You have to make the deal, at whatever is agreeable to the parties involved.  I did a '62-'63 Ranchero body for Modelhaus years ago.  It was a simple deal ('62 front end on a '61 body, not hard to do) but I cut a mint unused '62 body to get part of the front clip, and those were never really easy to find.  And this was a few years before Ertl reissued the '61 Ranchero in 1997.  The V8 engine issue Ranchero hadn't been available since '78 or so, so that kit wasn't exactly common when I did this.  I swapped the finished body only (which had the hood molded as part of it) for two complete kits, one '62 and one '63.  The only difference between the two was the bumpers.  Modelhaus sold them as complete kits at first, with straight copies of '61 kit parts for the rest of the kit except the bumpers.  They included my name in the price list when it was first available, but not when it was put back in the line after being dropped for a few years.  Having my name on it in the first place wasn't something I'd asked for, so when it wasn't included the second time around it didn't matter to me.

When I was doing castings, I'd have people offering me stuff to do but I turned nearly all of them down.  I remember looking at a shortened wide-box Dodge pickup bed that had a huge gap between the front wall and the bed floor where it had been shortened, and I didn't think the wall was in there straight.  Sometimes people think that stuff can be fixed in the mold-making process.  Too, they'll load the primer on and wet sand the part to a decent level of smoothness, but the primer is then hiding a lot of sandpaper scratches and such.  The mold material will shrink the primer down and reveal all of the flaws, which will then be reproduced in every casting.  When I did the Ranchero body, it never had any primer applied to it anywhere other than where I'd joined the pieces together.  I'd cut the Ranchero body so as to leave the lower half of the front fenders alone (with the "Ranchero" script intact), and spliced the '62 clip at the narrowest point, the center of the front wheel opening.  The rest of the splice was along the top of the body side recess, and very close to the door line.  I never even sprayed primer on it, just dabbed it with a brush along the cut lines.  90% of that got sanded off. 

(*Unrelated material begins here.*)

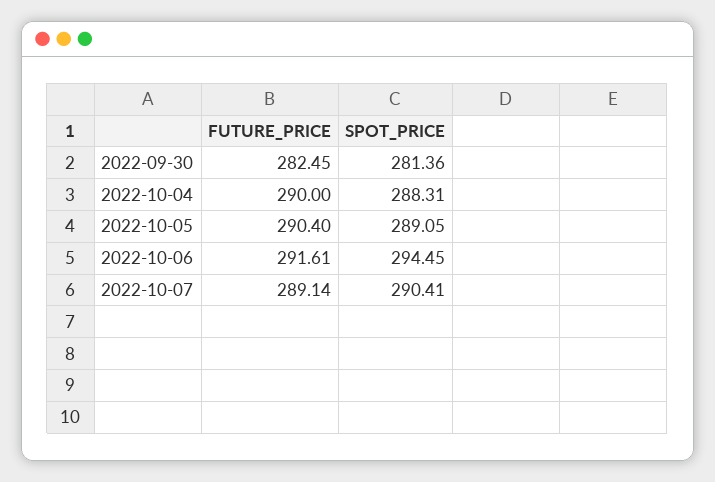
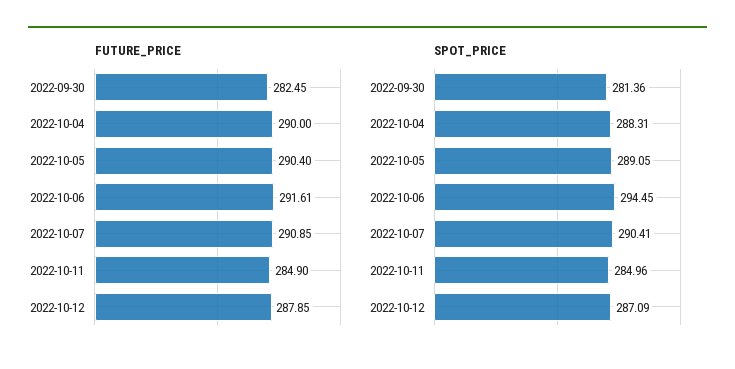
FUTURE_PRICE, 2022-10-07: 289.14 -> 290.85
FUTURE_PRICE, 2022-10-11: none -> 284.9
FUTURE_PRICE, 2022-10-12: none -> 287.85
SPOT_PRICE, 2022-10-11: none -> 284.96
SPOT_PRICE, 2022-10-12: none -> 287.09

Another guy sent me a Ford pickup wheel that had five angled slots in it; I don't think any two were the same width or at the same angle.  I'd wanted to do that wheel myself prior to that, so I agreed to have that one sent to me in return for three or four sets of castings.  Doing the castings for that guy wore out one mold, and I didn't feel like trying to fix the piece he'd sent me.  So I made another wheel myself and never used the other one to make a mold again.  All of the Ford pickup wheels I sold were off of my own original part.   

Posted

I used to charge $100 a mold regardless of size(up to a 1/24 scale body). I kept the mold. Parts produced from the mold were sold to customer at an agreed upon price, usually based on resin used. I factored my time into the part cost. Typical car body was about $20. A mold without intricate cut ins usually lasted about 40-50 castings before it startede to 'chunk' out.  Find out if you get the mold and make sure the caster is ethical and won't sell your product underneath you.